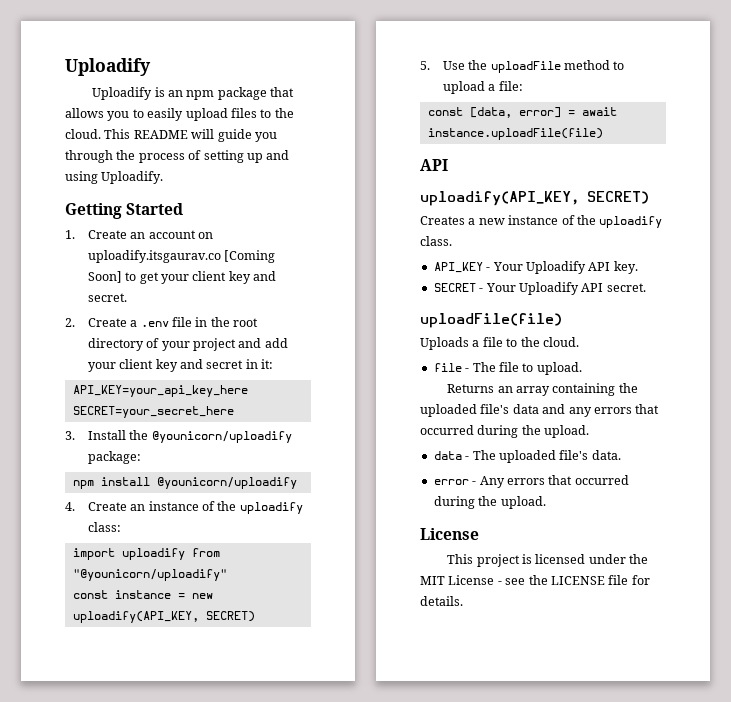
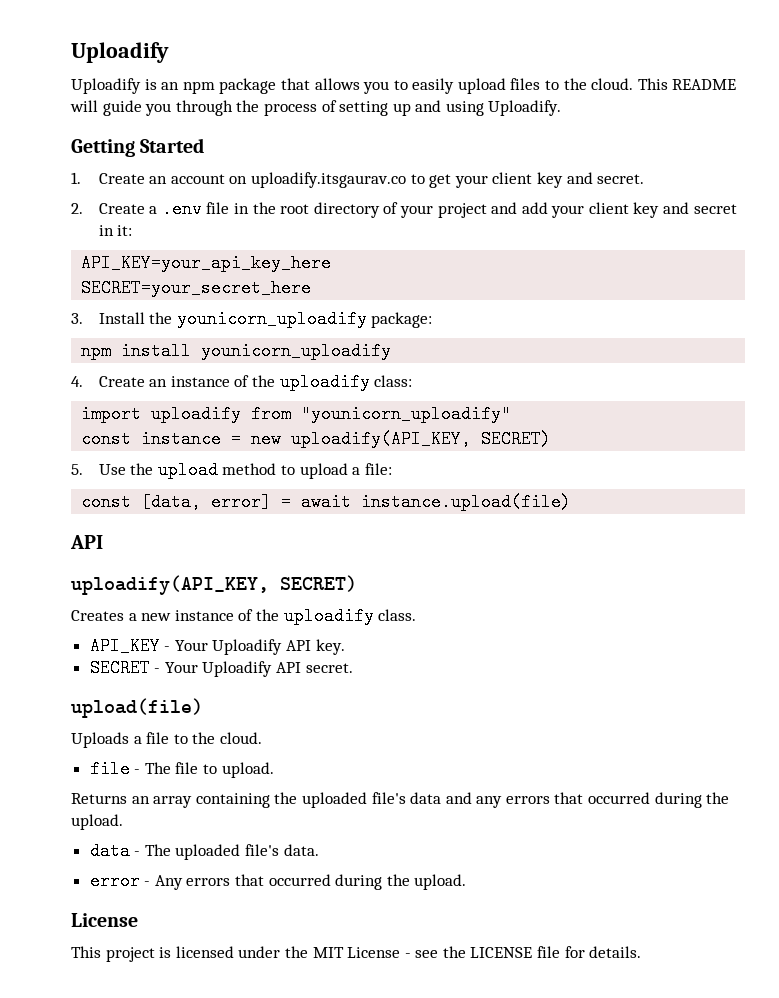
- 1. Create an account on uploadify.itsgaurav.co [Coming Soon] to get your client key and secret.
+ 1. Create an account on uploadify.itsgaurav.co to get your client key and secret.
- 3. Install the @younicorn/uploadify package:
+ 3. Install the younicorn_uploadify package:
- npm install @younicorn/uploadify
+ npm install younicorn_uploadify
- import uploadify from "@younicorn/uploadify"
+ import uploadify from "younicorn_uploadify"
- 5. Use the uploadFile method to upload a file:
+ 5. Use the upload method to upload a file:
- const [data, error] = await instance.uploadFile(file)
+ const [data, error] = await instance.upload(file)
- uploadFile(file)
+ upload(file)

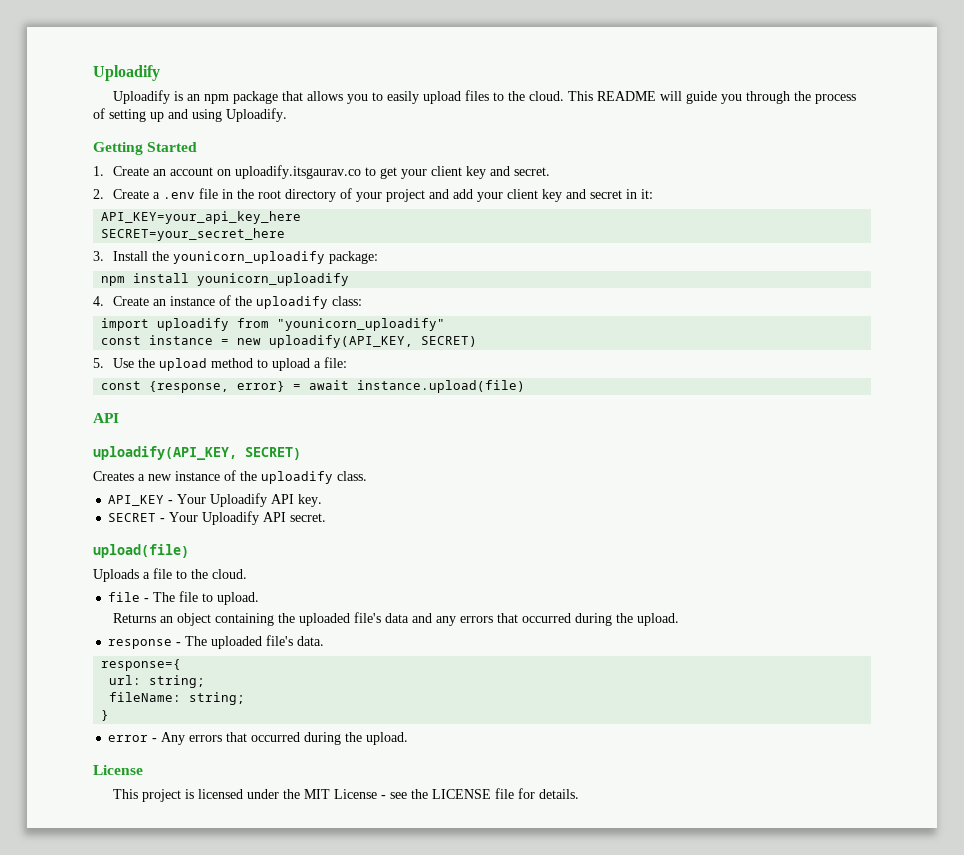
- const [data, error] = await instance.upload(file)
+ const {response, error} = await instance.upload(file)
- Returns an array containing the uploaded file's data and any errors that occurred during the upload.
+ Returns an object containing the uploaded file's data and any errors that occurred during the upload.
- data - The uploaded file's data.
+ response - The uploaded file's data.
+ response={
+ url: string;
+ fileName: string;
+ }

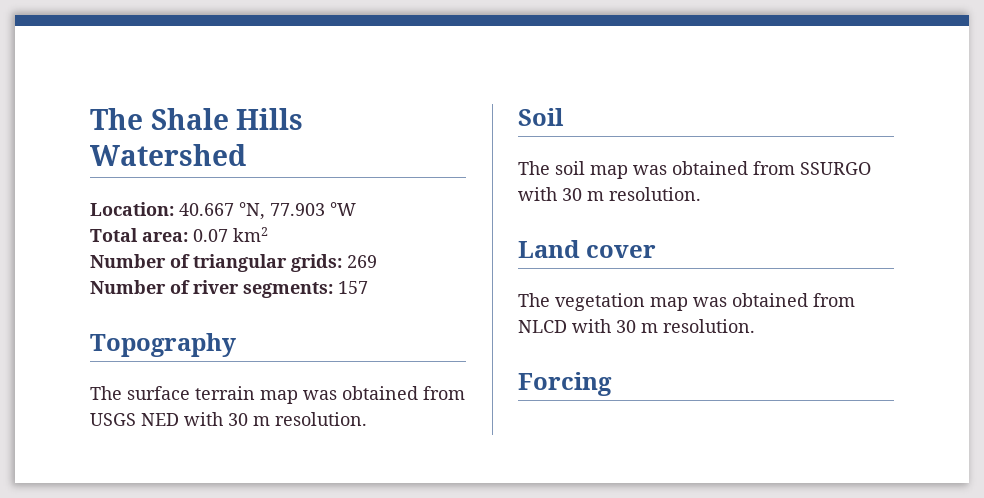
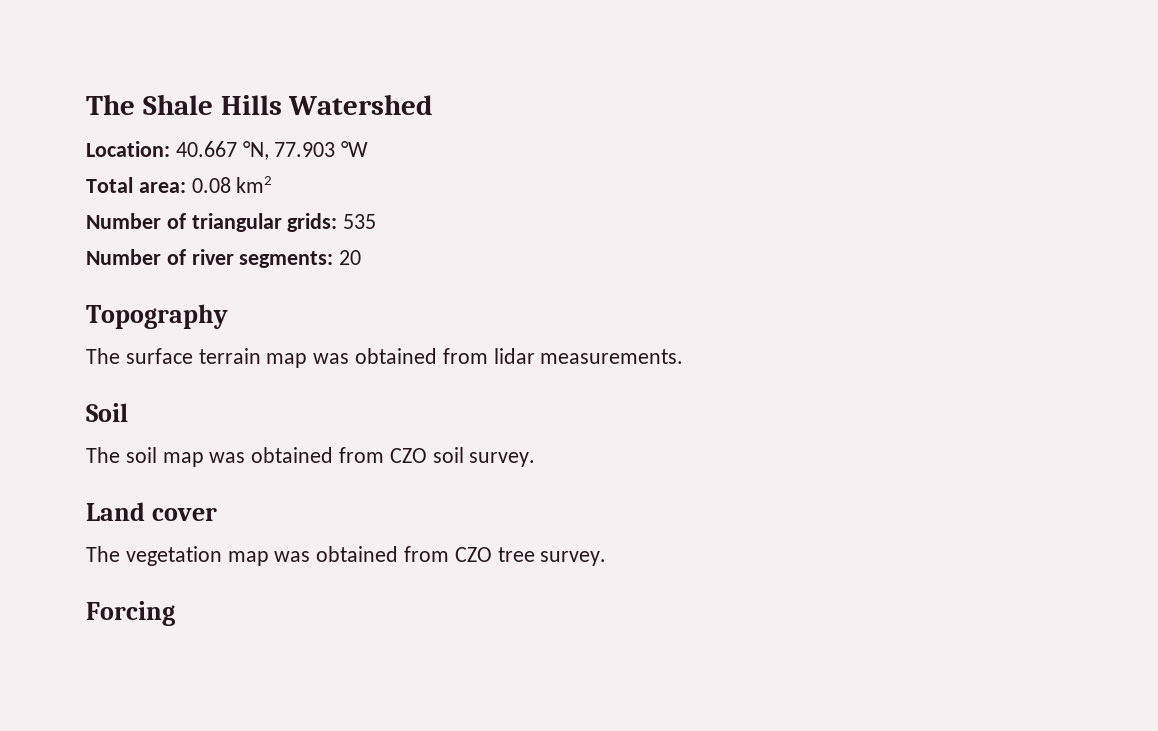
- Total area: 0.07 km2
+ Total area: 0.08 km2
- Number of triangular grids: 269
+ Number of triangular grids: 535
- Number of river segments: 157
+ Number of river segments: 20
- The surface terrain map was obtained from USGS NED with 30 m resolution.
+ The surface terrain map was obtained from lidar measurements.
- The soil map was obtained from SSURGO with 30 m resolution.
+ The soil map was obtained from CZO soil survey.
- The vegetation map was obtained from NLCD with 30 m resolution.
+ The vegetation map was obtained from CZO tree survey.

┄┄┄┄┄┄┄┄┄┄

TASK: Scan the lines above, and whenever one holds the string "occurred", copy it.

ANSWER TO THIS TASK:
- Returns an array containing the uploaded file's data and any errors that occurred during the upload.
+ Returns an object containing the uploaded file's data and any errors that occurred during the upload.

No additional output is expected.